Das war gelogen. Aber wenn eine mit meinem Ruf so einem Weichei erzählte, sie hätte Freunde in Providence, dann dachte der automatisch an Latino-Straßengangs. Und wenn ich mich schon mit Klischees herumschlagen musste, warum sollte ich sie nicht auch mal sinnvoll nutzen?

Dreckjeans schüttelte den Kopf. In die Augen sah er mir nicht, das hieß, er wollte nicht klein beigeben … und er würde das nächste Mal von hinten angreifen. Plötzlich seiner überdrüssig, ließ ich seine Haare los.

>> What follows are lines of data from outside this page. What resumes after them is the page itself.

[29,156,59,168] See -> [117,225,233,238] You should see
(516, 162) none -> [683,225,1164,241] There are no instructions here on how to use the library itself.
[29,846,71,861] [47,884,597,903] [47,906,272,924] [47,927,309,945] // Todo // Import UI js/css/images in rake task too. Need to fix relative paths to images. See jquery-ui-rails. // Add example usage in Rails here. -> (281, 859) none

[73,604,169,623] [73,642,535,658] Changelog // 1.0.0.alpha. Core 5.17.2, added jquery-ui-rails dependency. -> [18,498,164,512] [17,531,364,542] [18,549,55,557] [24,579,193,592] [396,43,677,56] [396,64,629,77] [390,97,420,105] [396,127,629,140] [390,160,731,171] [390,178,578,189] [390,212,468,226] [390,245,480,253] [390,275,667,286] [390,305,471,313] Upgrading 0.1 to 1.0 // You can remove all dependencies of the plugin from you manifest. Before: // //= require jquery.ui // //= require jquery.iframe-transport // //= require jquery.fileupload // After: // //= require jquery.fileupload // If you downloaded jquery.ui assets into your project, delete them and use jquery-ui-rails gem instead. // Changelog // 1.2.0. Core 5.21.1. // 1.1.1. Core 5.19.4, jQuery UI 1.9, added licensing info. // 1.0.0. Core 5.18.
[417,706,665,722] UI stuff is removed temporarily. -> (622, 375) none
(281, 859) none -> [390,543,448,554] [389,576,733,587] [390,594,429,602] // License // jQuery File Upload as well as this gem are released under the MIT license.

»Ich hab von dir gehört. Du bist das Mädchen, das gerade aus dem RITS entlassen worden ist, stimmt’s? Das heißt, du bist auf Bewährung.« Die Speicheltröpfchen flogen nur so, als er wieder aufstand. »Weißt du was? Du fährst wieder ein –«

»Nein, tut sie nicht«, blaffte ihn die Blonde an. Ich hatte sie schon fast vergessen. »Wenn du irgendjemandem erzählst, was grade passiert ist, werde ich mit meinem hübschen Mund sofort zum Schulleiter gehen und sagen, dass du mich sexuell genötigt hast. Dann werden wir sehen, wer im RITS landet.«

Allmählich fing ich an, sie zu mögen.

Dreckjeans hielt die Klappe. Jeder hätte ihm geglaubt, wenn er mich beschuldigte, ich hätte ihn angegriffen, aber niemand würde ihm seine Story abnehmen, wenn sie sich hinter mich stellte.

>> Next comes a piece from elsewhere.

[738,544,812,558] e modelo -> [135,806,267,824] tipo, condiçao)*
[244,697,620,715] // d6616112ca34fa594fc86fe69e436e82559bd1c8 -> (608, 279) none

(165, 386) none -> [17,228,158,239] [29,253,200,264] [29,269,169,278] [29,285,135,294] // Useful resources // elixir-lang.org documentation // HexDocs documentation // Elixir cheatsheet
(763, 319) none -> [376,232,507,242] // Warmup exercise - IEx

»Pass bloß auf, dass dir nichts passiert, Schlampe.« Er drehte sich um und spurtete zurück zur Schule.

Die Blonde sah mich an. Sie wirkte so erleichtert, dass ich dachte, sie fällt gleich auf die Knie. »Danke, vielen Dank.« Sie streckte mir ihre zitternde Hand entgegen. »Ich bin Nadia Vetter.«

Das war so förmlich, dass ich beinah laut aufgelacht und alles versaut hätte. Stattdessen schüttelte ich ihr die Hand. »Lela Santos«, erwiderte ich. »Gern geschehen. Und ich bedanke mich auch.«

Wieder läutete die Glocke und ich stöhnte. Nadia machte mit dem Kopf eine Bewegung Richtung Schule. »Was hast du jetzt?«

»Englisch. Bei –« Ich zog einen verknitterten Stundenplan aus der Tasche. »Hoffstedler?«

Sie beugte sich über den Plan und sah sich die Zimmernummer an. »Ich hab nebenan Geschichte. Komm. Ich bring dich hin.« Sie marschierte los, dann blieb sie stehen und schaute über die Schulter. »Kommst du? Es ist besser, wenn ich dich begleite. Dann können wir sagen, es ist meine Schuld, dass du zu spät kommst.« Sie strahlte mich an. »Mir verzeihen sie immer.«

Ich machte mehrmals den Mund auf und wieder zu und versuchte zu begreifen, dass diese Modetussi echt nett war. Wo ich doch erwartet hatte, dass sie kurz »Danke« sagt, um dann so zu tun, als würde ich nicht existieren. Schließlich hörte ich auf, nach den rechten Worten zu suchen, und ging einfach mit ihr zurück zur Schule.

Wenn mir an meinem zweiten Tag an der Warwick Highschool jemand erzählt hätte, dass ich für dieses Alphaweibchen durch die Hölle gehen würde, hätte ich ihm vielleicht geglaubt.